Central (medoid) curve prediction

While our network predicts each sigmoid parameter individually, it is generally only useful to view the resulting curve as a whole. This is because many different sets of sigmoid parameter values can give quite similar shapes, since a change in one parameter can to some extent be compensated by modifying others (Figure 1—figure Supplement 3). Because in practice we learn the shape of the sigmoid only within some uncertainty, we must thus compare predictions using curves, rather than individual parameters. However, because we assume that all GCs have the same response function, we want to choose a central, representative curve encompassing all four predicted parameters at once. We do this by calculating the medoid curve among predictions, with distance our curve difference loss function. We thus calculate, for the predicted curve for each GC, the sum of squared differences to all other predicted curves in the affinity bounds [−2.5, 3]. This domain was chosen because below −2.5 most curves are very similar, while above 3 they diverge dramatically in a region in which we have very few measured affinity values. We then choose the curve with the smallest such sum as the medoid curve.

Results

Deep learning effectively infers parameters on simulation

After building and training our neural network, we evaluate its performance on training and testing samples. We show values of the curve difference loss function on the training sample (split into training, validation, and test subsets) for both sigmoid and per-bin models (top rows of Figure 2 and Figure 3). This shows that for both models, the mean area difference on a single GC between true and inferred curves is around 70% of the full plot area. We find that the sigmoid and per-bin models have similar overall performance. While this is noisy, these inferences are only for a single GC’s worth of data, whereas for inference on real data we have 119 GCs with the same parameters. Below we show a validation more concordant with the type of analysis done on real data.

Figure 2

Figure 3

Inference on real datae

We then applied our neural network to real data. We show the inferred sigmoid response curves on the full sample for both the sigmoid and per-bin models (Figure 4), as well as several representative individual curve predictions (Figure 4—figure Supplement 1 and Figure 4—figure Supplement 2). The medoid inferred curve in orange is calculated by finding the curve that minimizes the difference to all other curves (see Methods).

Figure 4

As described above (see Methods), we run data inference many times, for many different values of three non-sigmoid parameters (carrying capacity, initial population, and death rate).

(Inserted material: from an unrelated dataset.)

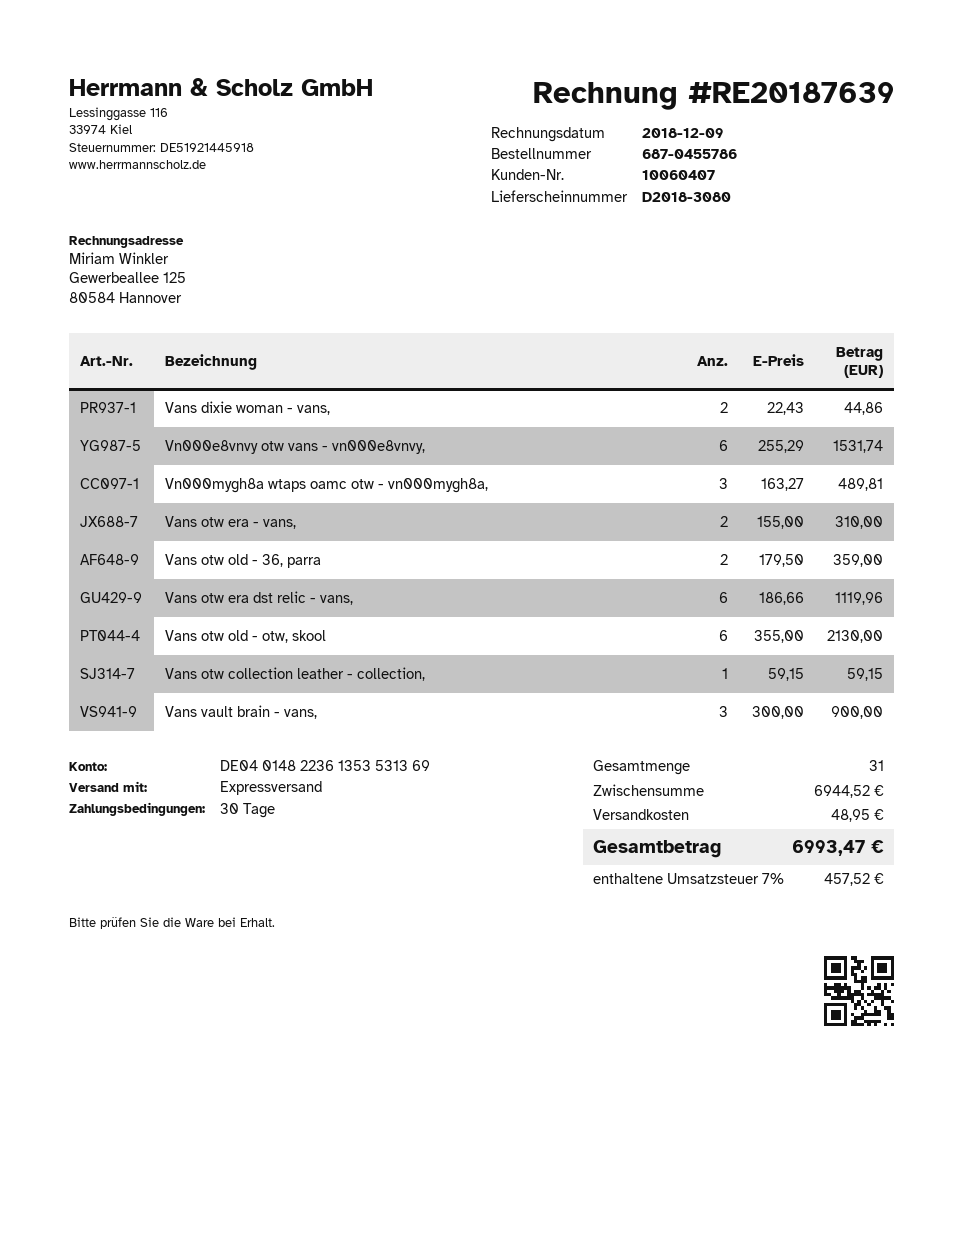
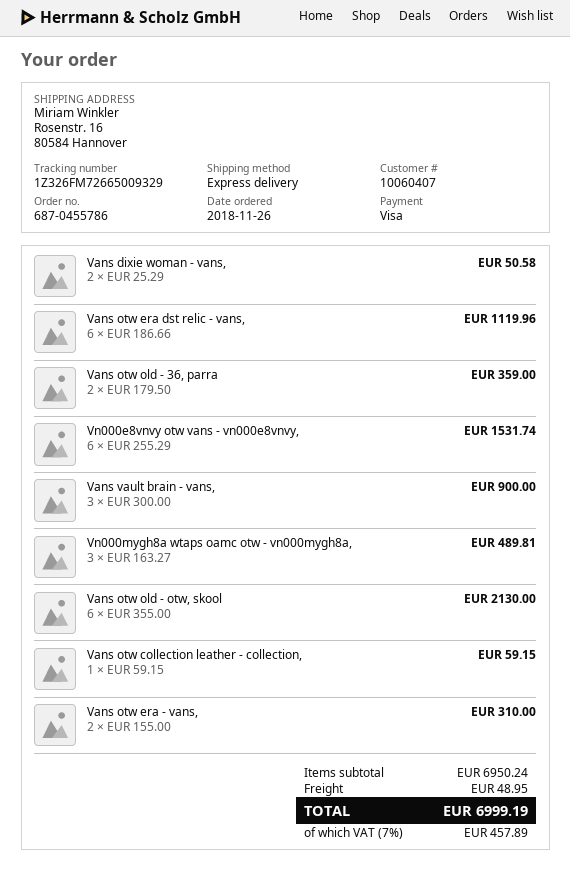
Vans dixie woman - vans,: 2 x 22.43 = 44.86 -> 2 x 25.29 = 50.58
subtotal: 6944.52 -> 6950.24
tax: 7% = 457.52 -> 7% = 457.89
total: 6993.47 -> 6999.19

This requires no retraining so is fast. This was implemented as a three-dimensional scan over four carrying capacity values (500, 750, 1000, 2000), three initial population values (8, 32, 128), and four death rates (0.05, 0.1, 0.2, 0.4). In Figure 4, we display only the inference corresponding to the values yielding simulation with the best summary statistics distributions: carrying capacity 500, initial population 128, and death rate 0.2. These summary statistics are shown in Figure 5 and Figure 5— figure Supplement 1. Discrepancies here are discussed in the Discussion.

Figure 5

We then used simulation to explore expected performance on a sample that mimics our specific data. Specifically, we analyzed results on the central data mimic simulation, which uses the best-matching summary statistics from the non-sigmoid parameter scan (Figure 6). In contrast to the training sample, where each GC has different parameter values drawn from wide ranges, this sample consists of 120 GCs with identical parameters (except for N sampled sequences, see right column of Table 1). We found that the simulation and inference match each other well.

Figure 6

Simulation mimics GC dynamics

It is important to establish how well our simulation mimics real BCR sequencing data. Since for the purposes of this paper we are interested in replay-style experiments, we seek to mimic these particular samples. In order to match data, we must use inferred values for both sigmoid and nonsigmoid parameters, using the procedure described above (Figure 5). The training sample, on the other hand, matches much less well because it is designed to span all plausible unknown parameter values to ensure that the neural network encounters any parameter combination that it is likely to see in data (Figure 5—figure Supplement 2). Note also that in practice our workflow involved testing inference on many data-like simulation samples with non-data-inferred parameters, before performing data inference.

Effective birth rates

The birth rate described by the response function is an absolute quantity, λ, that determines the rate of cell division in the absence of carrying capacity constraints and cell death. However this is not the actual birth rate that is inverted to get a waiting time at each moment in the simulation. The simulation instead scales this rate by m (Eq 1) to maintain an upper limit to the population. It can thus be useful to calculate an effective birth rate mλ_i − μ_i describing the net fitness advantage of a cell i ata given moment in time. Here we have applied the carrying capacity modulation factor m (Eq 1) and subtracted the cell-specific death rate μ_i. We now call the original λ the “intrinsic” birth rate to distinguish it from this effective rate. We show this effective birth rate on several GCs from the central data mimic simulation sample (Figure 7).

Figure 7

Overall, the effective rate has a much smaller scale, generally staying between −0.2 and 1 for most GCs, compared to 0 to more than 15 for the intrinsic rate. Note, however, that at small populations the effective rate would have the same range as the intrinsic rate, if we could plot it at the larger (unobserved) affinity values at which we can plot the intrinsic rate (see Discussion). The effective rate is also time-dependent, with m compressing its range as time goes on, which also contrasts with the fixed intrinsic rate. These changes continue well after the simulation has achieved maximum population size (blue line in right column, Figure 7). Biologically speaking, this means that there is less reward for gaining affinity later in the simulation than in the beginning. This feature is shared with the traveling wave model (DeWitt et al., 2025, Fig. S6D).

Discussion

The germinal center reaction is a complex evolutionary process during which B cell populations improve their affinity. Little is known, however, about the specific form of the underlying relationship between affinity and fitness. Because a B cell’s fitness depends on the context of other cells with which it interacts, this relationship cannot be measured directly in a lab. Its form must instead be inferred based on observations of intact, evolving germinal centers.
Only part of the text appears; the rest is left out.